What is required: Search the data below for the string "marrow". Extract every line that contains it.

---------- Input records ----------

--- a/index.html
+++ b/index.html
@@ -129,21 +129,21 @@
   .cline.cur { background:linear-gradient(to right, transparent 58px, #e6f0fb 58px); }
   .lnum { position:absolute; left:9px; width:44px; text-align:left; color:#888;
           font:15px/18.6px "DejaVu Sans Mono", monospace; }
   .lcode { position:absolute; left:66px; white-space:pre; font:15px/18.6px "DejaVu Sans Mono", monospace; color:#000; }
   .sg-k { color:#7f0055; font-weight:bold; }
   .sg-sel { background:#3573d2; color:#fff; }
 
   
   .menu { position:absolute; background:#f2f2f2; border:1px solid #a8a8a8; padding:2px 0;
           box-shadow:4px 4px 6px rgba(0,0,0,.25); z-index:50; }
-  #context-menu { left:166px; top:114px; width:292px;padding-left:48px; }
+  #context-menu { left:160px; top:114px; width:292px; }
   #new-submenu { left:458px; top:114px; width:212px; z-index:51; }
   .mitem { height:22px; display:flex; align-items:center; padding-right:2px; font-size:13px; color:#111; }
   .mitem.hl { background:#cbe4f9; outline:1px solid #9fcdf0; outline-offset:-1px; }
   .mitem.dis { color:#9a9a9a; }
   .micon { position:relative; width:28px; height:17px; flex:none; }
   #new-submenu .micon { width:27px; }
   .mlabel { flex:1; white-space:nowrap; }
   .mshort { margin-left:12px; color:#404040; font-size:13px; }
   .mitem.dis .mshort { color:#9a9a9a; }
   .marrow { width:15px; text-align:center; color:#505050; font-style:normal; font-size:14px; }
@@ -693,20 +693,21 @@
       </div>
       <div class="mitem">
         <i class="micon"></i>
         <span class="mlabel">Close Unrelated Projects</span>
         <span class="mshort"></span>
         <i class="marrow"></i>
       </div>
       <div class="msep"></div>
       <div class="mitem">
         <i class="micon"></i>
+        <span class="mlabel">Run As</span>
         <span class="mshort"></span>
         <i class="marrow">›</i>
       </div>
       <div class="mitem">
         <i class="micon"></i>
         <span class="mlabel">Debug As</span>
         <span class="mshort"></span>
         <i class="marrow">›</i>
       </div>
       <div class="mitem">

----------
---------- Input records ----------

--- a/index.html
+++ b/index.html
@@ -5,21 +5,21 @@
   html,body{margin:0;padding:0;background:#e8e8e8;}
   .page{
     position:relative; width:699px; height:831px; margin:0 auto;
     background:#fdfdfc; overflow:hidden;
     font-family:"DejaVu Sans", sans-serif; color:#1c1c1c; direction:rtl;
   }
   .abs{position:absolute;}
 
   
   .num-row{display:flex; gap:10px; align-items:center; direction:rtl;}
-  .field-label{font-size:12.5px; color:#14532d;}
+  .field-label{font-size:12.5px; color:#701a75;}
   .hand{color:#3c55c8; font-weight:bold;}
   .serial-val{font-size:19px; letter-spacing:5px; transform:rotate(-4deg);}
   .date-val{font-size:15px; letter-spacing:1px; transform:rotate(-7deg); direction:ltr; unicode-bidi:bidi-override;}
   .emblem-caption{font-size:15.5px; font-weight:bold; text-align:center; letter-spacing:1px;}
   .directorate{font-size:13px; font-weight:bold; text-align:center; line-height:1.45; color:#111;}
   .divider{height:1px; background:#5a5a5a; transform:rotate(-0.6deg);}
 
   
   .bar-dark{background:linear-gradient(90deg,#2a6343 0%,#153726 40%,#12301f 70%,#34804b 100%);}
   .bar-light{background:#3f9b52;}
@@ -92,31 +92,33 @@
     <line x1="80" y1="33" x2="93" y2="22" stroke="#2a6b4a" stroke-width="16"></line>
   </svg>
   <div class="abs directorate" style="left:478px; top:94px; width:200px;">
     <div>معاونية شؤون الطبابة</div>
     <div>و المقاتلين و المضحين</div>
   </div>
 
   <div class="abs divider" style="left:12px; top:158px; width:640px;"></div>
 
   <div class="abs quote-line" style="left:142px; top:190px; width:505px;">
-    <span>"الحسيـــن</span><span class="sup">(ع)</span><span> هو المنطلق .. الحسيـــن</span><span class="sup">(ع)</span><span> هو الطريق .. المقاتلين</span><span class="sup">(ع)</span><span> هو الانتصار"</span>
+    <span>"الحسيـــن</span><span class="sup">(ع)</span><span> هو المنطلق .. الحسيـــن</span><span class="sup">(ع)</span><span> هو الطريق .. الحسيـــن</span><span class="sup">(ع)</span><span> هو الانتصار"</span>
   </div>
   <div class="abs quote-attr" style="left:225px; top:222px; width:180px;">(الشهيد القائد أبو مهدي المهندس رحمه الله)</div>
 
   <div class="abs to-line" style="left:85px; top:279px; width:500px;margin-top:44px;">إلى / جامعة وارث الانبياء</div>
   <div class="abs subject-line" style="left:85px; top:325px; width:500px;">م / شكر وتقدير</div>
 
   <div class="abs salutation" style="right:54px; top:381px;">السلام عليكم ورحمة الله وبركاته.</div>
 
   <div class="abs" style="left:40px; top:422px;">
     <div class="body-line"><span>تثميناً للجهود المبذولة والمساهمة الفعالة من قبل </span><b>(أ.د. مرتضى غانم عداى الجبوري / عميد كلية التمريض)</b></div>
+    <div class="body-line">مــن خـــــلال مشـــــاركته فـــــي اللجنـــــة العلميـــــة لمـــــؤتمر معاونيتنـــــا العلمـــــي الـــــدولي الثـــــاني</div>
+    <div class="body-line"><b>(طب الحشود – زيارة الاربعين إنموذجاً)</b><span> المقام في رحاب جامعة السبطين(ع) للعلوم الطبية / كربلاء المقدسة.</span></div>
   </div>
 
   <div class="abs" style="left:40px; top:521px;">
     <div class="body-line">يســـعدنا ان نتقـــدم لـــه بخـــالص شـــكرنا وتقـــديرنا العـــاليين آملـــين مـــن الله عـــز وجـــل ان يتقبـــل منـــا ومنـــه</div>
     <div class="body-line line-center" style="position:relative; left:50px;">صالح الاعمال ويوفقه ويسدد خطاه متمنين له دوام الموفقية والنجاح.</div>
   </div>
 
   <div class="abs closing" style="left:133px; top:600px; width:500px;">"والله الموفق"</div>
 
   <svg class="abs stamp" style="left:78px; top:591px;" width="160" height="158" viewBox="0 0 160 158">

----------

Solution to this problem:
   .marrow { width:15px; text-align:center; color:#505050; font-style:normal; font-size:14px; }
         <i class="marrow"></i>
         <i class="marrow">›</i>
         <i class="marrow">›</i>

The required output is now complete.